Why are you using Maracyn (an antibiotic) every couple months?

BTW, I use AmQuel.


----------



## JmanoftheSouth (May 14, 2004)

I used it once, a couple months ago. I got it because my girlfriend's tank had an ick outbreak, and it said on the bottle that it can be used as "preventive measures" I dont think im gonna put anymore in though because i got a ton of carbon in my wet-dry so it probably filters it out in a day or so.


----------



## Soldat (Aug 28, 2004)

None, but I do have most of the BS they sell from when I used to use it.


----------



## Fido (May 21, 2003)

^ dont your fish die from the chlorine in the tap water?


----------



## jonscilz (Dec 2, 2004)

ive never used dechlorinator my p's are used toe the chlorine i guess. the only thing ive ever use is stress coat when i make a big move and they get stressed/netted.


----------



## Judazzz (Jan 13, 2003)

I don't use any chemicals - not even dechlorinator, as my tap water doesn't need any treatment.
I've occasionally used AquaSafe in tanks that were just recently cycled (something that according to the package "enhances" the tap water), and also liquid plant fertilizer on a few times, but that's it.

Fresh water - about 50-60% per week - is enough to keep my fish healthy and active.


----------



## Supa Samoan (Jan 13, 2005)

wow I can't believe your tap has no chlorine or chloramine that's great where do you live? well about the chemicals I use a aqua safe tap water conditioner with every water change and have amquel plus just in case.


----------



## Dr.
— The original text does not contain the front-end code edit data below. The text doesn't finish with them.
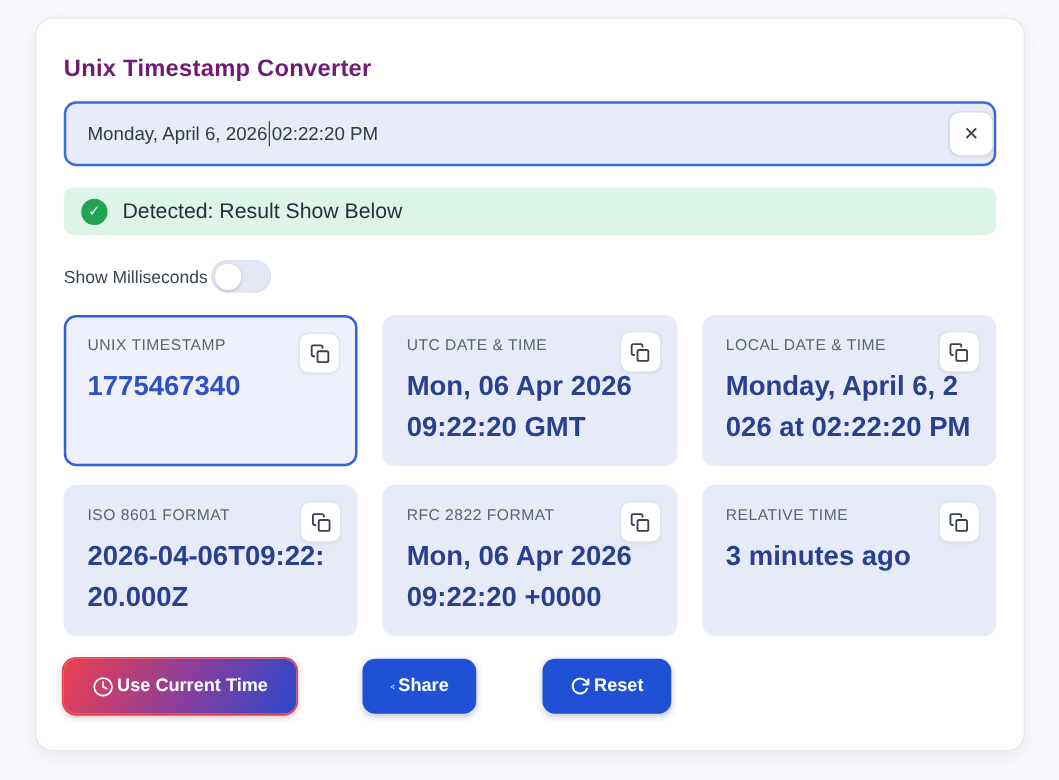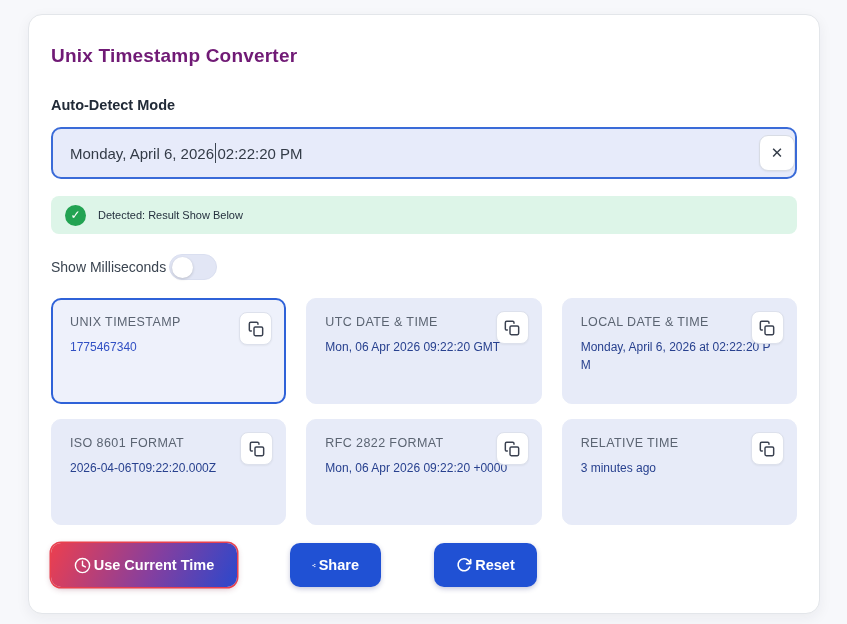"Auto-Detect Mode" div.mode-label { html: <div>Auto-Detect Mode</div> -> none }
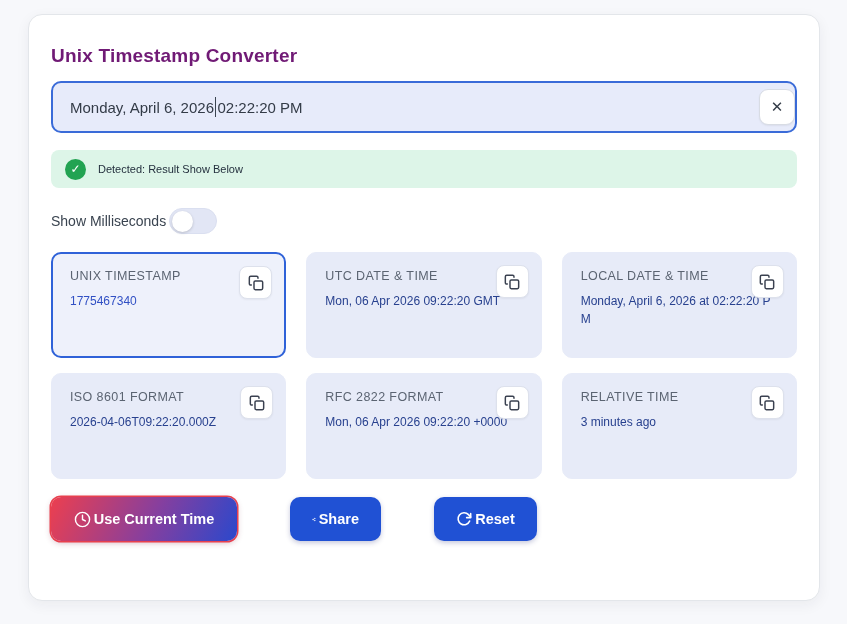"Detected: Result Show Below" .alert-text { font-size: 11px -> 17px }
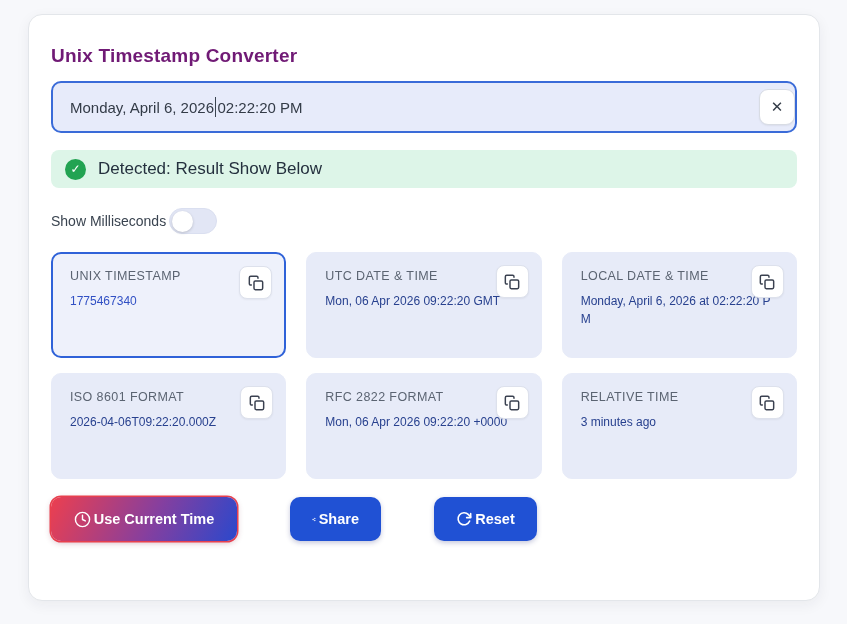"1775467340" .result-value { font-size: 12px -> 22px; font-weight: 400 -> 700 }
Giggles (Oct 18, 2003)

Only ammolock and salt when my bio filter goes screwy due to extended power outages. No dechlor. My well water is as good as it gets. I use on groups of p's sodium bicarbonate (baking soda), cheaper than crushed coral, to buffer my ph between water changes. Solitary tanks not necessary.


----------



## shoe997bed263 (Oct 15, 2004)

i use Prime on water changes and amazon black on occasion


----------



## mypiranhas (Dec 28, 2004)

I don't use dechlorinator however I do age the water in 5 gallon jugs for at least 24 hours before putting into aquarium. I'm not sure where I got the idea that water will naturally dechlorinate in air within 24 hours anybody else ever hear this?


----------



## mypiranhas (Dec 28, 2004)

I don't use dechlorinator however I do age the water in 5 gallon jugs for at least 24 hours before putting into aquarium. I'm not sure where I got the idea that water will naturally dechlorinate in air within 24 hours anybody else ever hear this?


----------



## Fido (May 21, 2003)

^^ yes i have heard of that. Not sure if it works though. I would rather just add a teaspoon of chem rather than having water sit around.


----------



## icedizzle (Feb 3, 2005)

I just use Prime on water changes... and I have only done that since I moved away to college at home I don't have anything in my water so I just tap it.


----------



## RhomZilla (Feb 12, 2003)

As much as I dont like using chems in my tank, the water system in my area has doubled the chlorimine for safe drinking purposes. Because of this, I used Amquel and deChlorinators for the tank. It had such an awefull smell which someone recommended me PRIME. Best damn water treatment ever!!!


----------



## fishofury (May 10, 2003)

I use ammolock and stress coat during water changes.


----------



## Atlanta Braves Baby! (Mar 12, 2003)

I use amquel+ in my tanks.


----------



## squirelfish (Nov 3, 2003)

> mypiranhas Posted Today, 03:27 AM
> I don't use dechlorinator however I do age the water in 5 gallon jugs for at least 24 hours before putting into aquarium. I'm not sure where I got the idea that water will naturally dechlorinate in air within 24 hours anybody else ever hear this?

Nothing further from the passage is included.